* [Task prompt]:
The records below are to be reproduced exactly, with every picture left out.

************

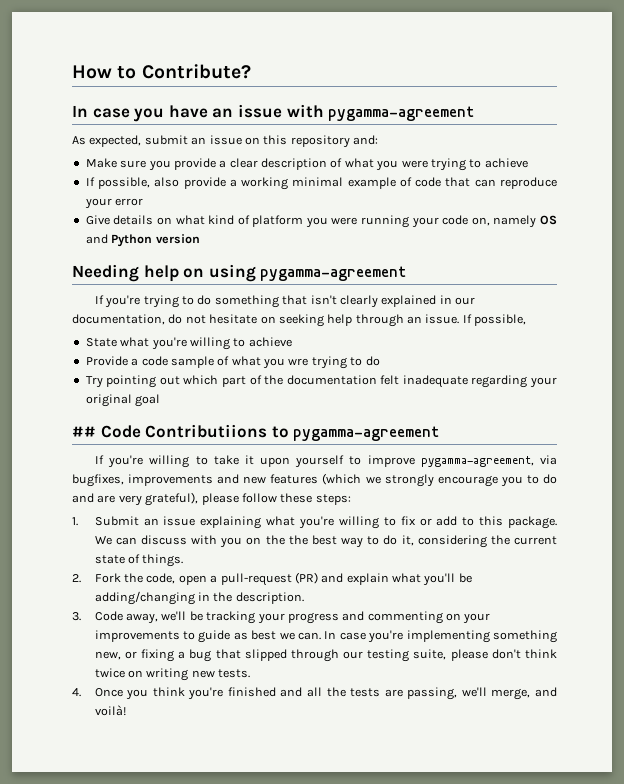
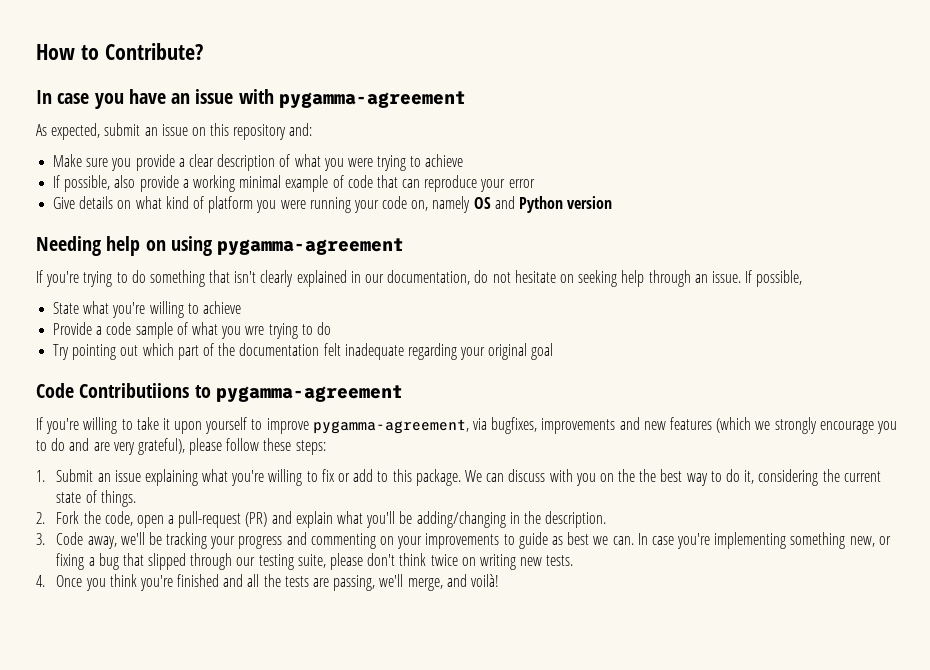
[72,426,96,437] ## -> (554, 351) none

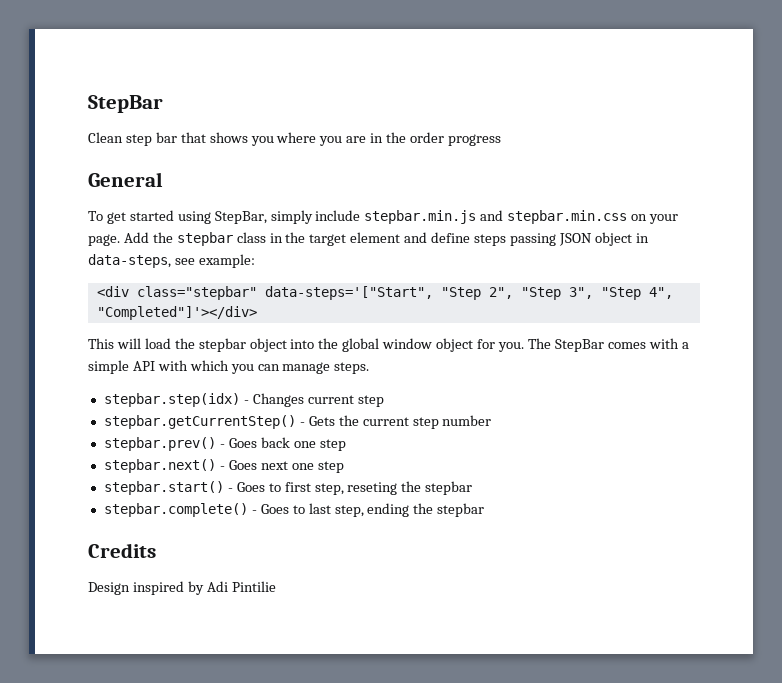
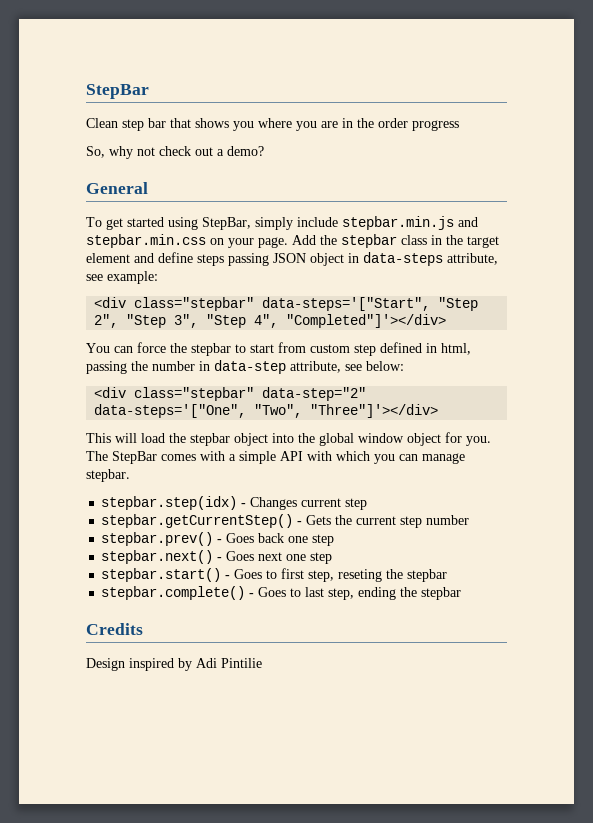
(501, 140) none -> [86,146,264,159] // So, why not check out a demo?
[88,254,171,268] data-steps, -> [363,252,498,266] data-steps attribute,
(257, 313) none -> [86,342,471,356] [86,360,404,374] [94,387,367,401] [94,404,439,418] // You can force the stepbar to start from custom step defined in html, passing the number in data-step attribute, see below: // <div class="stepbar" data-step="2" data-steps='["One", "Two", "Three"]'></div>
[334,362,370,374] steps. -> [86,469,130,482] stepbar.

************

* [Answer box]:
[72,426,96,437] ## -> (554, 351) none

(501, 140) none -> [86,146,264,159] // So, why not check out a demo?
[88,254,171,268] data-steps, -> [363,252,498,266] data-steps attribute,
(257, 313) none -> [86,342,471,356] [86,360,404,374] [94,387,367,401] [94,404,439,418] // You can force the stepbar to start from custom step defined in html, passing the number in data-step attribute, see below: // <div class="stepbar" data-step="2" data-steps='["One", "Two", "Three"]'></div>
[334,362,370,374] steps. -> [86,469,130,482] stepbar.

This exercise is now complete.